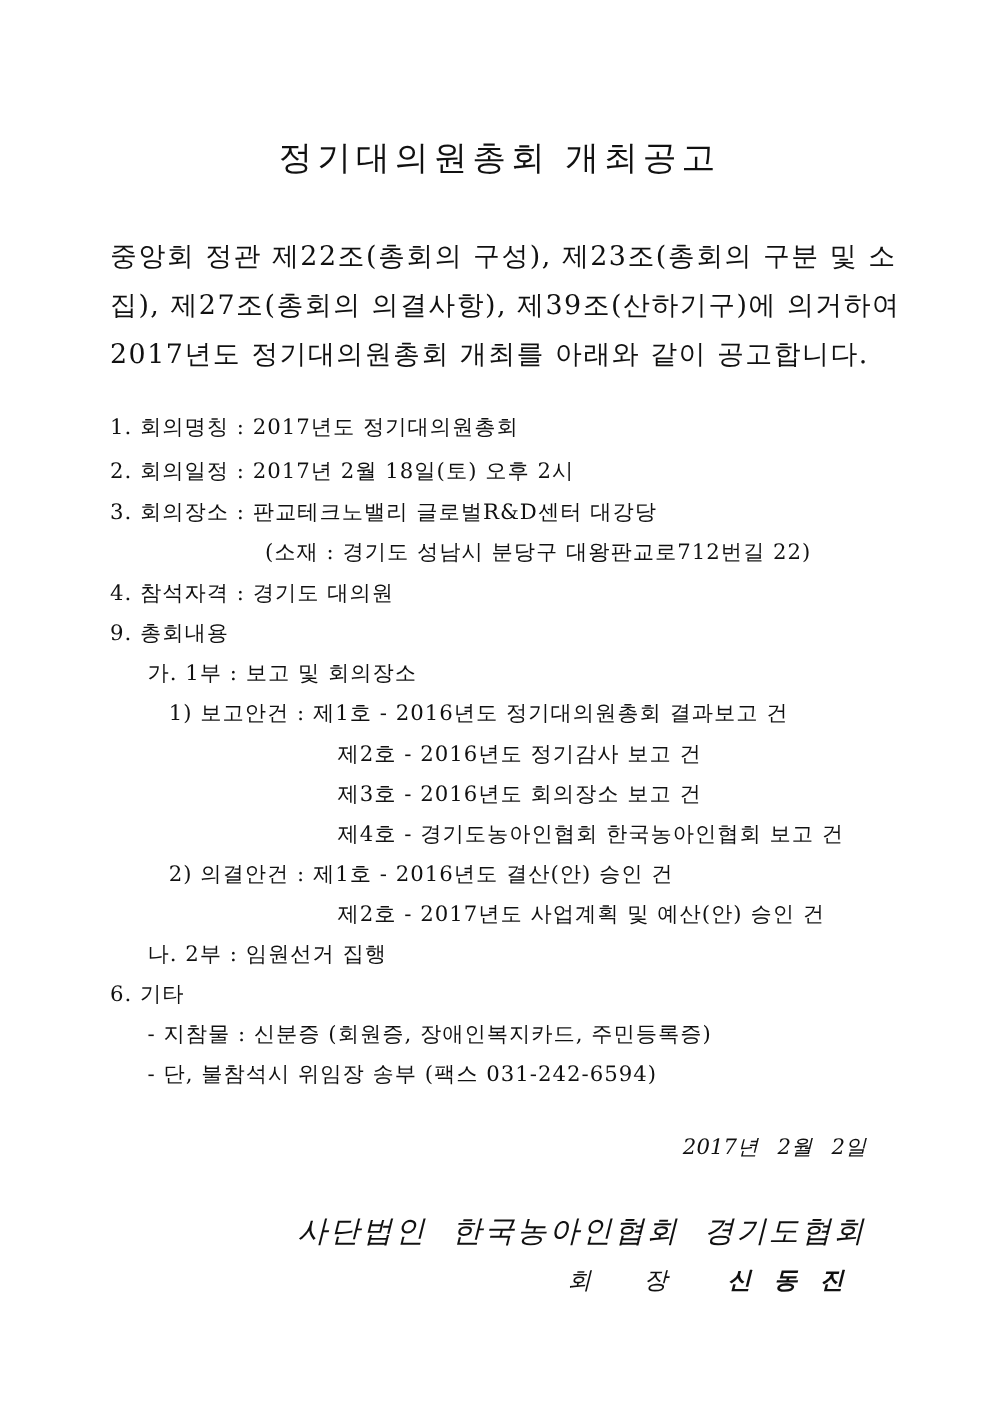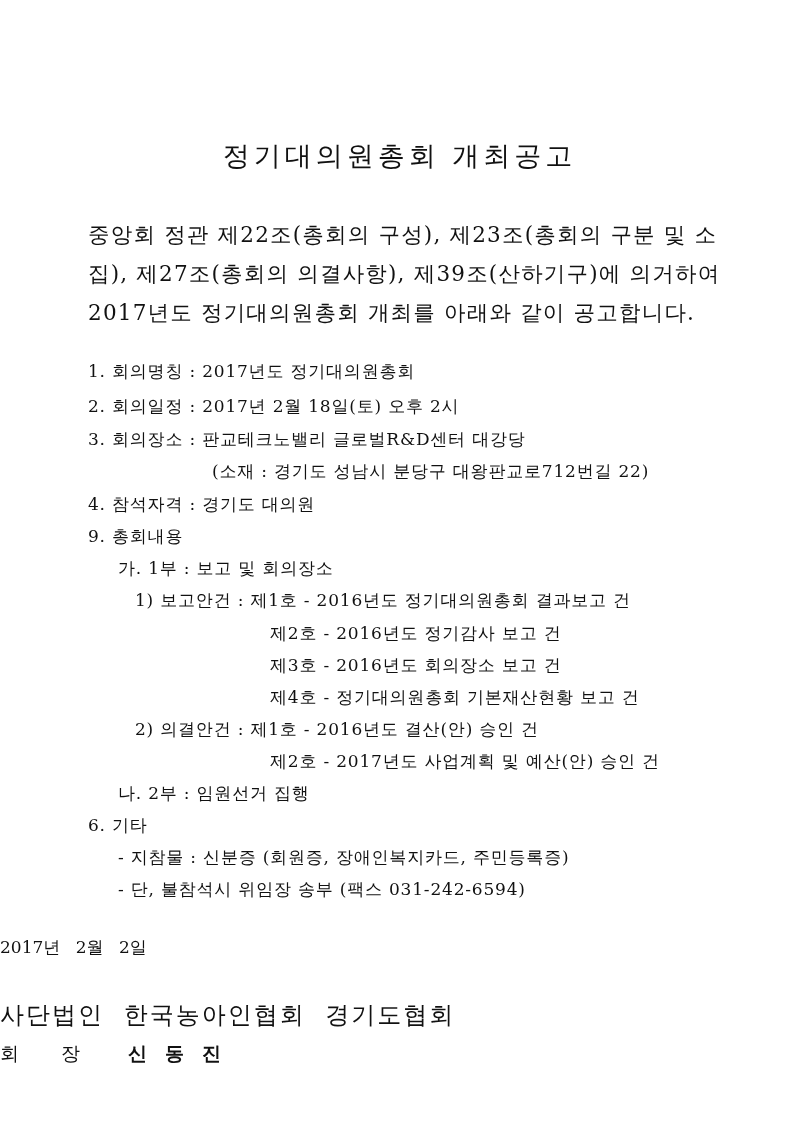--- a/index.html
+++ b/index.html
@@ -7,7 +7,7 @@
     width: 799px; height: 1131px; background: #ffffff; color: #111111;
     font-family: "DejaVu Sans", sans-serif; position: relative; overflow: hidden;
   }
-  .abs { position: absolute; white-space: nowrap; margin-top: 30px; }
+  .abs { position: absolute; white-space: nowrap; }
   .title {
     left: 0; width: 799px; top: 108px; text-align: center;
     font-size: 27px; letter-spacing: 4px; font-family: "DejaVu Serif", serif;

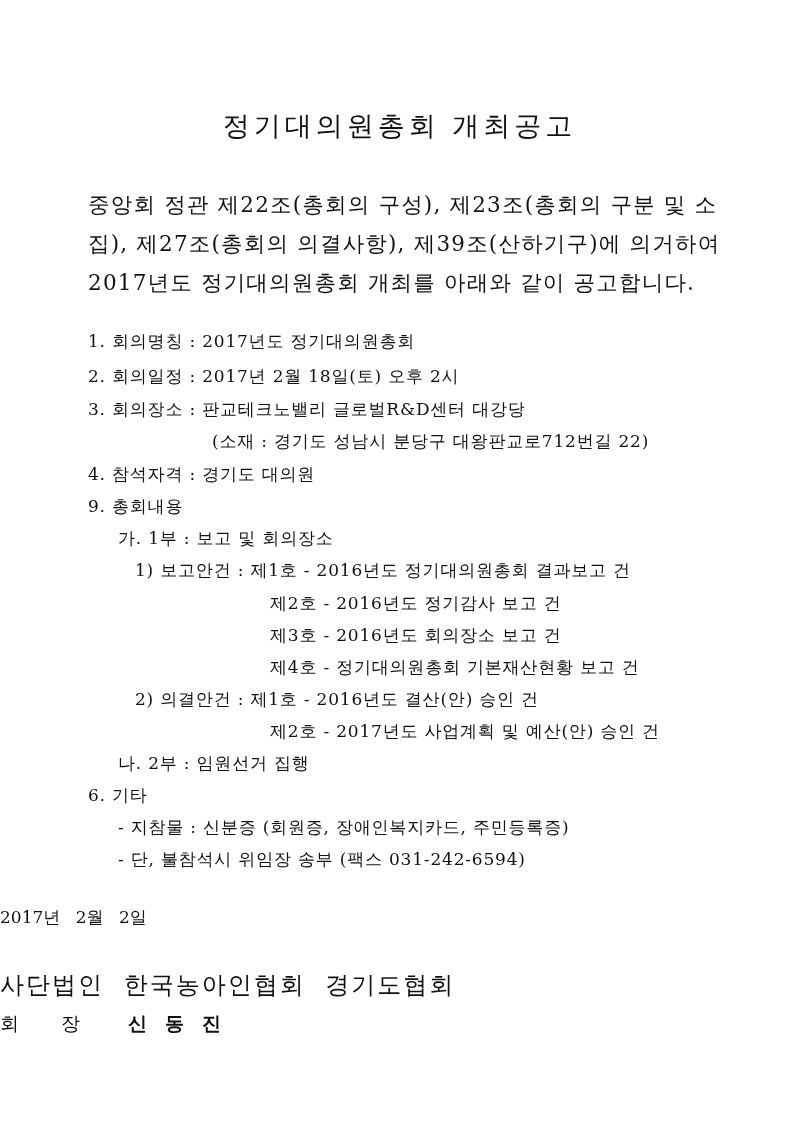--- a/index.html
+++ b/index.html
@@ -45,7 +45,7 @@
   <div class="abs item" style="left:135px; top:559px;">1) 보고안건 : 제1호 - 2016년도 정기대의원총회 결과보고 건</div>
   <div class="abs item" style="left:270px; top:592px;">제2호 - 2016년도 정기감사 보고 건</div>
   <div class="abs item" style="left:270px; top:624px;">제3호 - 2016년도 회의장소 보고 건</div>
-  <div class="abs item" style="left:270px; top:656px;">제4호 - 정기대의원총회 기본재산현황 보고 건</div>
+  <div class="abs item" style="left:270px; top:656px;">제4호 - 경기도농아인협회 한국농아인협회 보고 건</div>
 
   <div class="abs item" style="left:135px; top:688px;">2) 의결안건 : 제1호 - 2016년도 결산(안) 승인 건</div>
   <div class="abs item" style="left:270px; top:720px;">제2호 - 2017년도 사업계획 및 예산(안) 승인 건</div>

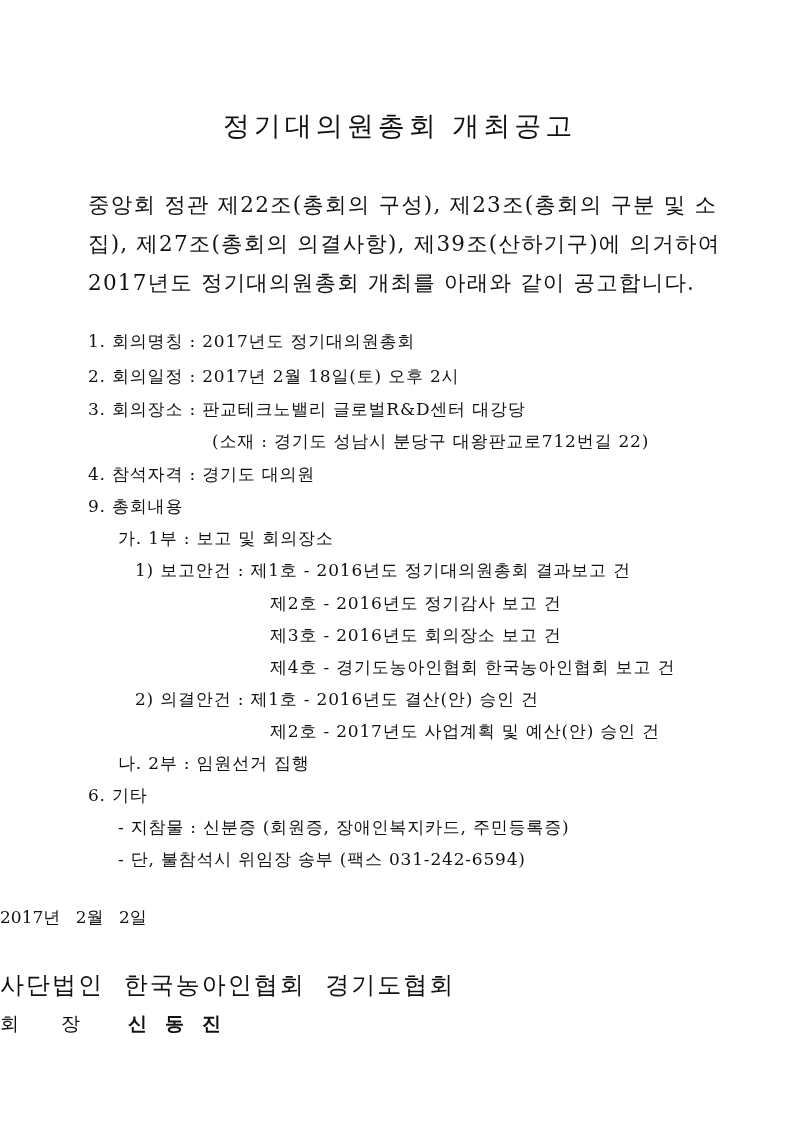--- a/index.html
+++ b/index.html
@@ -16,7 +16,7 @@
     left: 88px; font-size: 21.5px; letter-spacing: 1.2px; font-family: "DejaVu Serif", serif;
   }
   .item { font-size: 17px; letter-spacing: 0.8px; font-family: "DejaVu Serif", serif; text-align: center; }
-  .center { left: 0; width: 693px; text-align: left; font-family: "DejaVu Serif", serif; }
+  .center { left: 0; width: 693px; text-align: right; font-family: "DejaVu Serif", serif; font-style: italic; }
   .date { top: 906px; font-size: 17px; word-spacing: 10px; }
   .org { top: 969px; font-size: 24px; letter-spacing: 2px; word-spacing: 10px; }
   .sign { top: 1011px; font-size: 19px; }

§ **WORK INSTRUCTIONS**:
Transcribe exactly, and without any pictures, each line from the one that holds "nowrap; margin-top: 30px;" through the final line of the material above.

§ **ANSWER TO THIS TASK**:
-  .abs { position: absolute; white-space: nowrap; margin-top: 30px; }
+  .abs { position: absolute; white-space: nowrap; }
   .title {
     left: 0; width: 799px; top: 108px; text-align: center;
     font-size: 27px; letter-spacing: 4px; font-family: "DejaVu Serif", serif;

--- a/index.html
+++ b/index.html
@@ -45,7 +45,7 @@
   <div class="abs item" style="left:135px; top:559px;">1) 보고안건 : 제1호 - 2016년도 정기대의원총회 결과보고 건</div>
   <div class="abs item" style="left:270px; top:592px;">제2호 - 2016년도 정기감사 보고 건</div>
   <div class="abs item" style="left:270px; top:624px;">제3호 - 2016년도 회의장소 보고 건</div>
-  <div class="abs item" style="left:270px; top:656px;">제4호 - 정기대의원총회 기본재산현황 보고 건</div>
+  <div class="abs item" style="left:270px; top:656px;">제4호 - 경기도농아인협회 한국농아인협회 보고 건</div>
 
   <div class="abs item" style="left:135px; top:688px;">2) 의결안건 : 제1호 - 2016년도 결산(안) 승인 건</div>
   <div class="abs item" style="left:270px; top:720px;">제2호 - 2017년도 사업계획 및 예산(안) 승인 건</div>

--- a/index.html
+++ b/index.html
@@ -16,7 +16,7 @@
     left: 88px; font-size: 21.5px; letter-spacing: 1.2px; font-family: "DejaVu Serif", serif;
   }
   .item { font-size: 17px; letter-spacing: 0.8px; font-family: "DejaVu Serif", serif; text-align: center; }
-  .center { left: 0; width: 693px; text-align: left; font-family: "DejaVu Serif", serif; }
+  .center { left: 0; width: 693px; text-align: right; font-family: "DejaVu Serif", serif; font-style: italic; }
   .date { top: 906px; font-size: 17px; word-spacing: 10px; }
   .org { top: 969px; font-size: 24px; letter-spacing: 2px; word-spacing: 10px; }
   .sign { top: 1011px; font-size: 19px; }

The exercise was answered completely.